In breve, cambierà volto per adattarsi le maschere dell’epoca, onde assicurare la propria sopravvivenza, o manterrà un volto immutato, col rischio di attirare su di sé la collera dei tempi?
L’Albania vede avvicinarsi l’era delle prove, della scelta fra quei due volti. E, se il popolo albanese ha cominciato a elaborare nel più profondo di sé delle istituzioni tanto sublimi quanto la bessa, ciò sta ad indicare che l’Albania è sul punto di fare la sua scelta. E’ per portare questo messaggio all’Albania e al resto del mondo che Costantino è uscito dalla tomba. ”La Besa, o Bessa, come dice Kadarè è all’origine stessa della società albanese.

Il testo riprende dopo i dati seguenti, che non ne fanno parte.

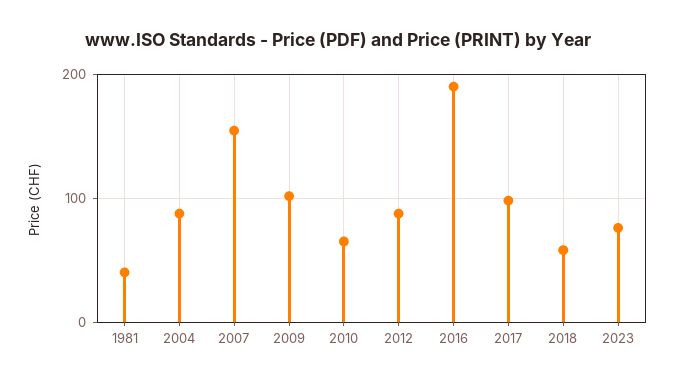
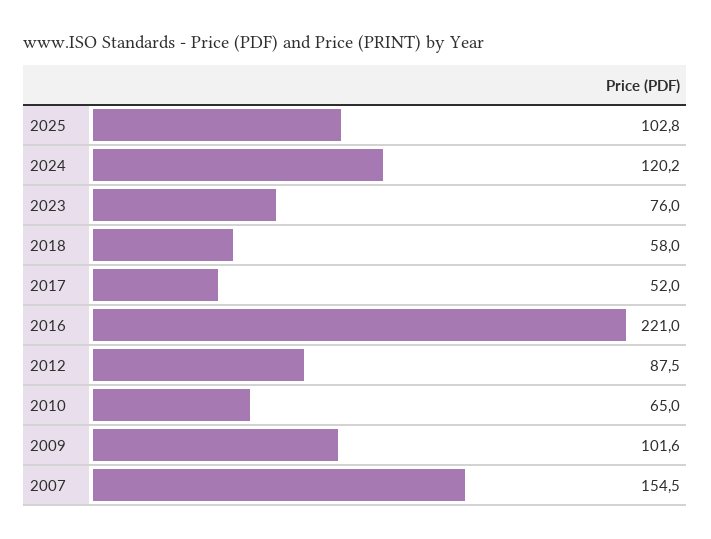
1981: 40 -> none
2004: 90 -> none
2016: 190 -> 221
2017: 100 -> 52
2025: none -> 102.8
2024: none -> 120.2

Dalla Besa prendono vita “strutture eterne più stabili delle leggi e delle istituzioni esteriori, strutture eterne ed universali insite nell’uomo stesso, inviolabili ed invisibili e perciò indistruttibili” (Ismail Kadarè, Chi ha riportato Doruntina?, Longanesi, pag 129).
La Besa è la parola data da Costantino alla madre. Il termine, intraducibile in qualsiasi altra lingua, indica il rispetto dei patti, delle regole e dell’ordine. Significa mantenere la parola, garantire la tregua, assicurare la protezione dell’ospite. E’ quindi collegata all’onore, al rispetto della parola data, all’ospitalità, a quanto vi è di più sacro, ma è anche vendetta e sangue.
E’ il Kanun che istituisce la Besa, sintesi delle istanze che reggono l’intera organizzazione sociale albanese. Il Kanun di Lek Dukagjini – riportato alle stampe dall’antropologa Patriza Resta, per i tipi della Besa Editrice (1996) – è un codice di leggi consuetudinarie, che si sono tramandate oralmente per secoli.
Pur modificati, alcuni dei valori in esso contenuti, costituiscono il nocciolo duro dell’identità albanese. La traduzione di Kanun è Canone, cioè regola, ma la radice etimologica è riga o righello. La riga serve a mantenere l’ordine: da bambini scrivevamo sui quaderni a righe, così le parole erano allineate.
Il Kanun mantiene l’ordine, l’integrità e la sua etimologia lo garantisce. Secondo Ndrek Pjetri, capo della rinata Associazione per la fratellanza e la pace, “ il Kanun è stata la legge, il modo di vivere del popolo albanese, la nostra tradizione giuridica e rappresenta in parte anche la nostra libertà nazionale” ( Resta P. (a cura di), Il Kanun di Lek Dukagjini, Besa Editrice, pag. 15).
In quanto tale esso prescrive atteggiamenti positivi ed eleva al rango di fede il rispetto nei confronti della parola data. Questo è il principio trasposto, col suo alto lirismo, dal grande scrittore Kadarè in Chi ha riportato Doruntina?.